(March 19, 2016 at 11:36 pm)Aractus Wrote: I think there are huge obstacles to taxing the wealthy. One being that anyone with a business can cap their tax rate at 30% because that's the company tax, whereas income tax brackets are 0-18k 0%, 18-37k 19%, 37-80k 32.5%, 80-180k 37%, 180k+ 45%. The problem here is that anyone who owns a business can, and does, pay themselves a salary of $37,000, plus superannuation ($3,330), then pay the company tax on profits (28.5% for a small business, 30% for everyone else), effectively saving themselves $11,400 in income tax if their salary was $180,000 in total as a small business. The system at the moment isn't fair, it needs improvement. What really needs to happen is income tax needs to be scaled back to a fairer spread. But creating equity at the higher tax brackets will make the taxation system more recessive (less fair to those at the bottom). It's really not an easy fix.

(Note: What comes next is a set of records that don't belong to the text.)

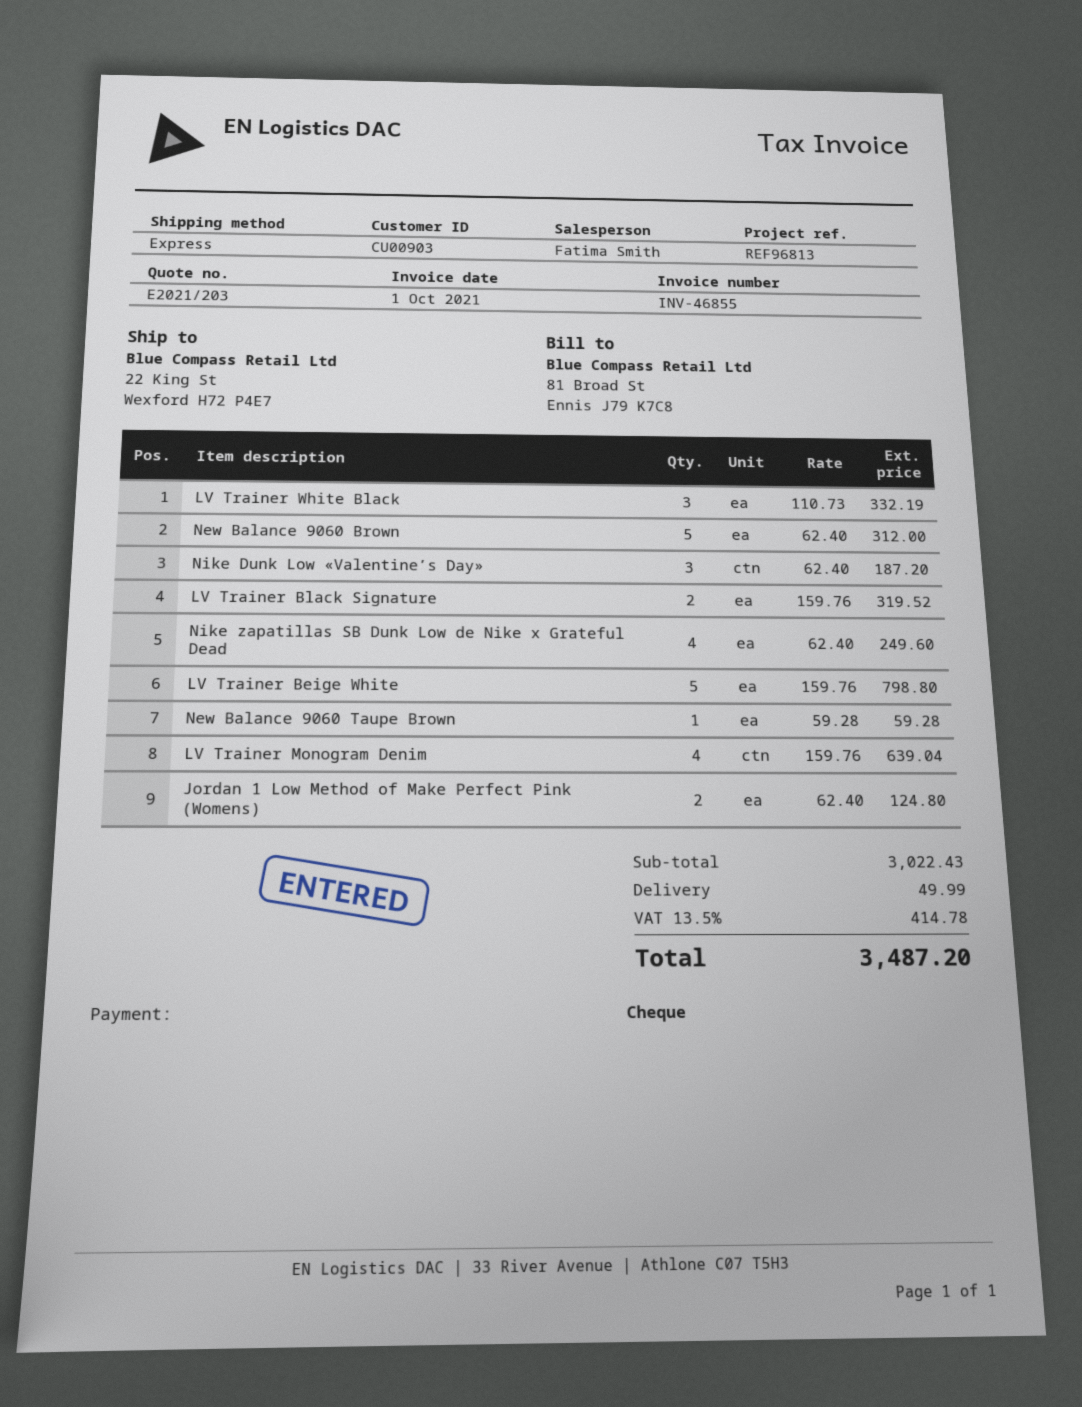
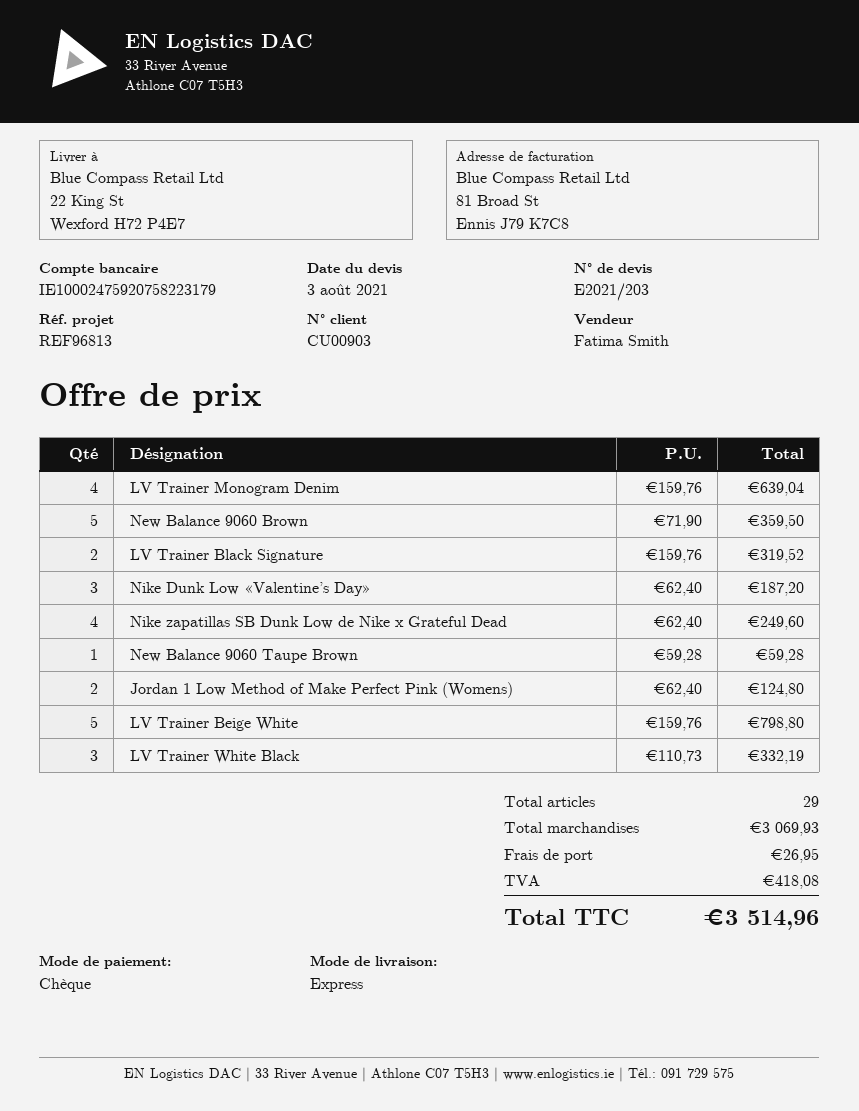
New Balance 9060 Brown: 5 x 62.40 = 312.00 -> 5 x 71.90 = 359.50
subtotal: 3022.43 -> 3069.93
shipping: 49.99 -> 26.95
tax: 414.78 -> 418.08
total: 3487.20 -> 3514.96

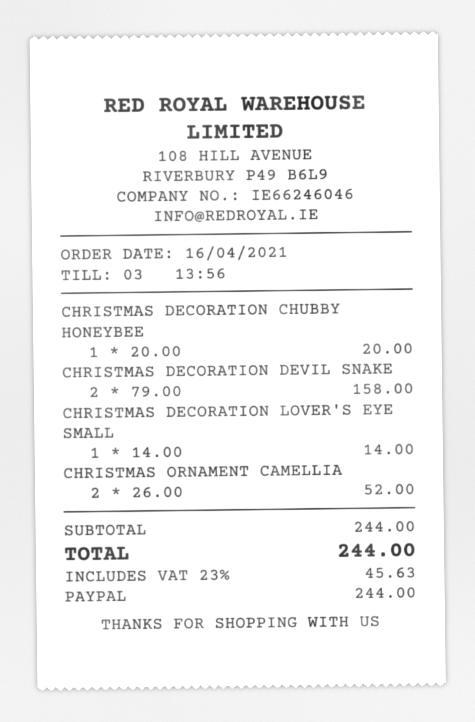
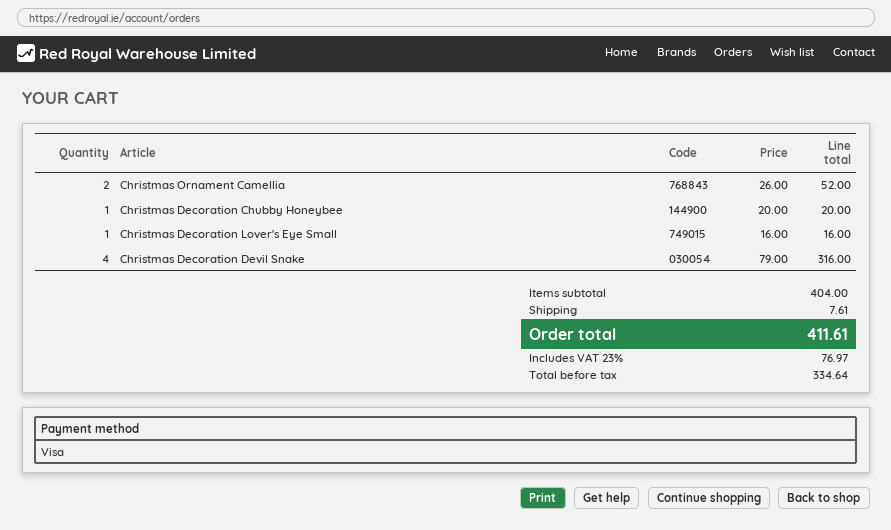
payment method: PayPal -> Visa
CHRISTMAS DECORATION DEVIL SNAKE: 2 x 79.00 = 158.00 -> 4 x 79.00 = 316.00
CHRISTMAS DECORATION LOVER'S EYE SMALL: 1 x 14.00 = 14.00 -> 1 x 16.00 = 16.00
subtotal: 244.00 -> 404.00
shipping: none -> 7.61
tax: 23% = 45.63 -> 23% = 76.97
total: 244.00 -> 411.61

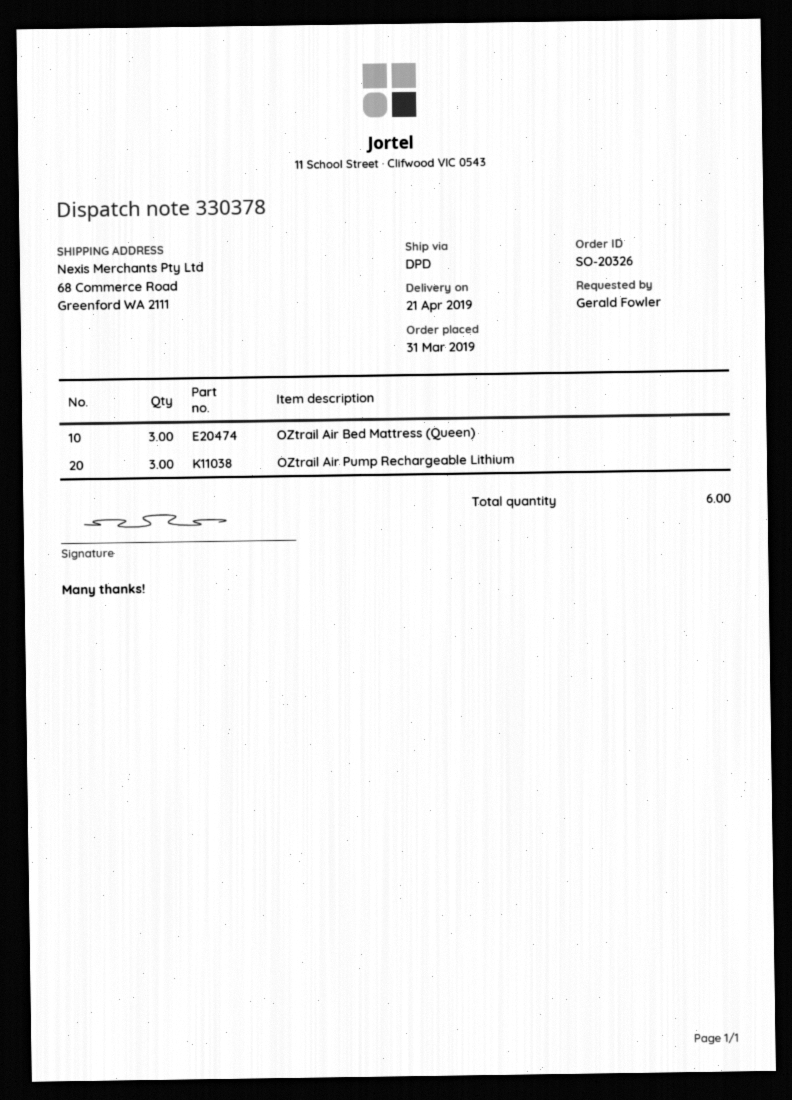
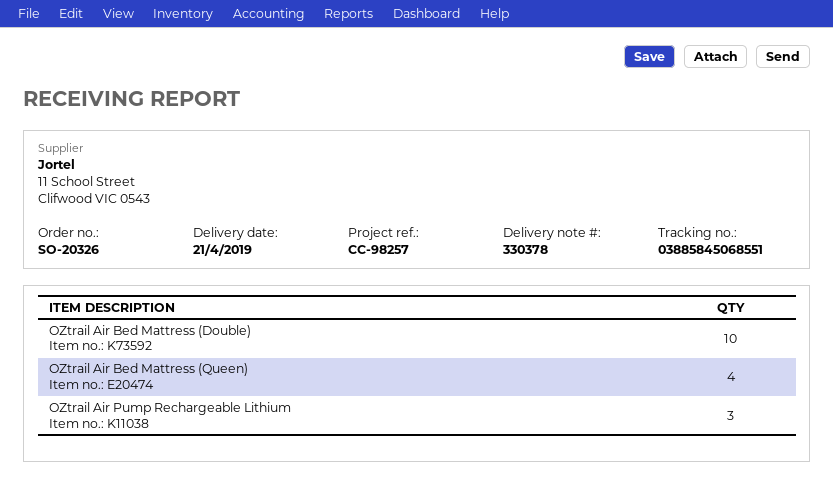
OZtrail Air Bed Mattress (Queen): 3 -> 4
OZtrail Air Bed Mattress (Double): none -> 10

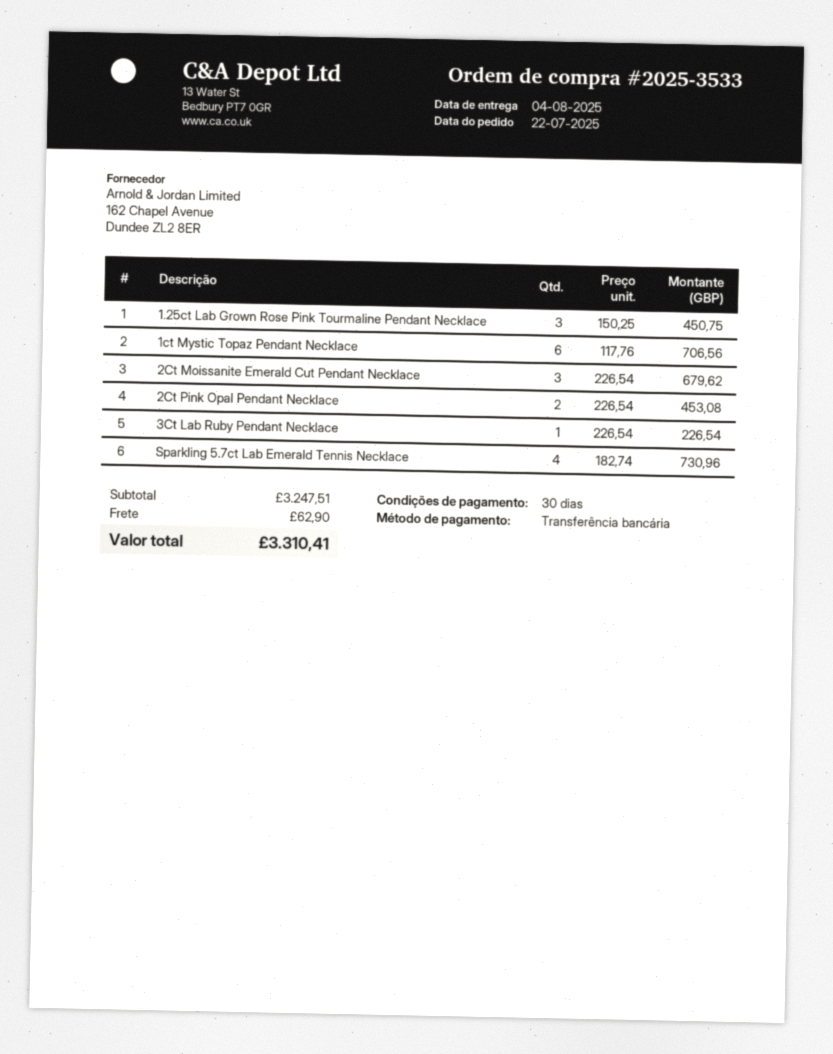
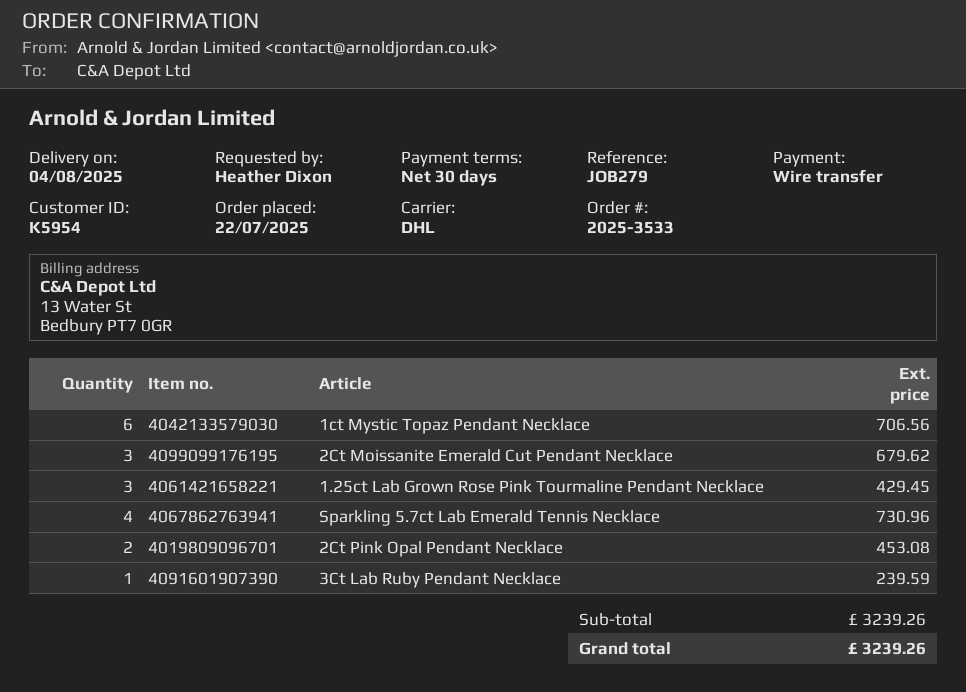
1.25ct Lab Grown Rose Pink Tourmaline Pendant Necklace: 3 for 450.75 -> 3 for 429.45
3Ct Lab Ruby Pendant Necklace: 1 for 226.54 -> 1 for 239.59
subtotal: 3247.51 -> 3239.26
shipping: 62.90 -> none
total: 3310.41 -> 3239.26

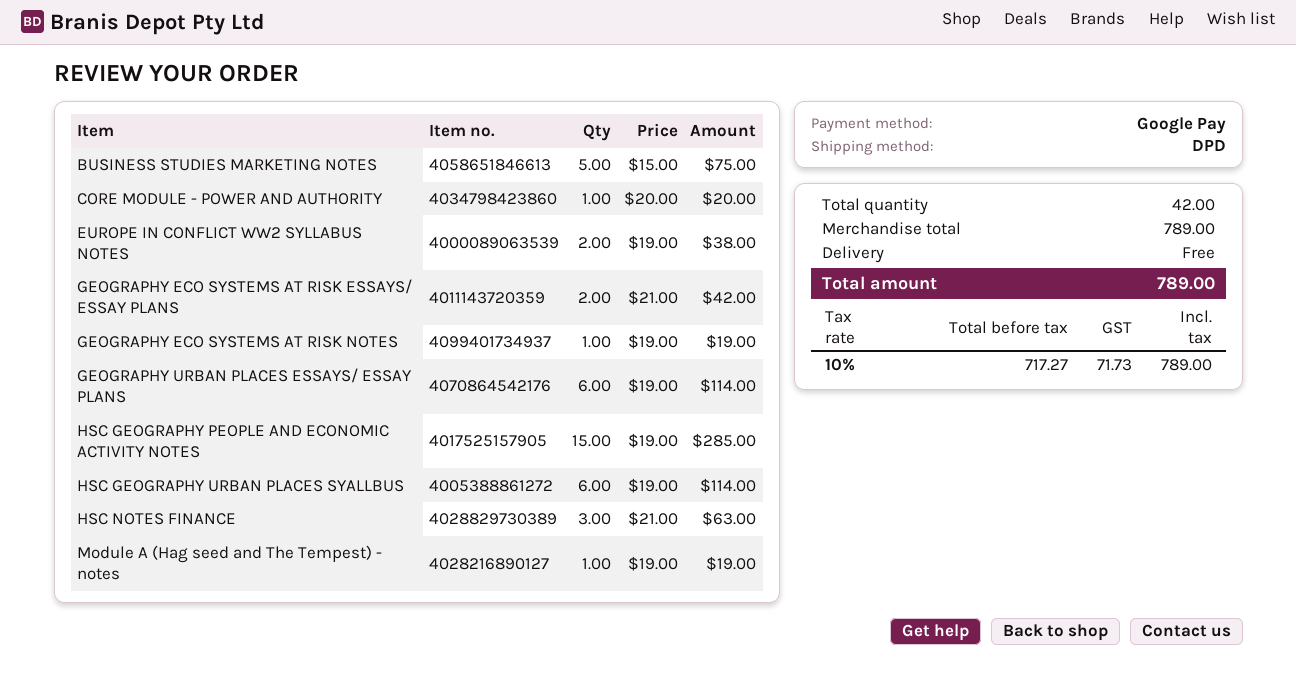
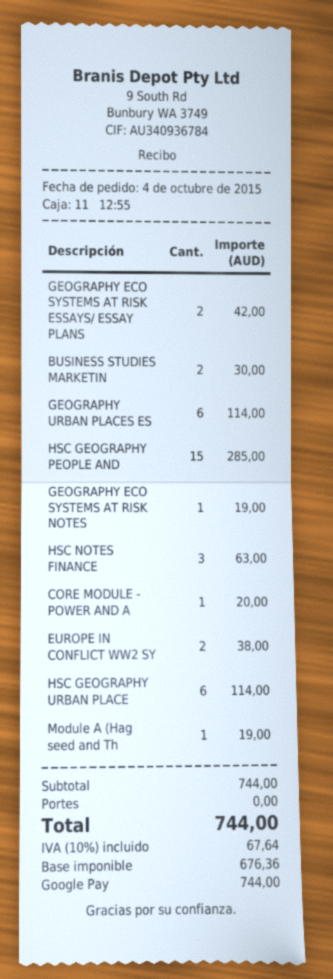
BUSINESS STUDIES MARKETING NOTES: 5 for 75.00 -> 2 for 30.00
subtotal: 789.00 -> 744.00
net: 717.27 -> 676.36
tax: 10% = 71.73 -> 10% = 67.64
total: 789.00 -> 744.00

There are economists just like sports betters, just like polls, it is all POV, and nice shell game the right wingers play, it is the same moving the goal posts apologists make, "You wouldn't understand."
Actually I do. If things worked out like the top say, nobody would be bitching. It is a simple observing any other ecosystem. When it is balanced, the stress is limited and manageable. When it gets lopsided in any direction and one species in that ecosystem dominates it becomes destructive, in other species we call them invasive species. Global corporatism is an invasive species economically speaking. It is not based on problem solving to a great enough degree, it is far too much about producing just to produce, consuming just to consume and a chase for cheap labor. The biggest offender is fossil fuel. The global market is far too destructive currently.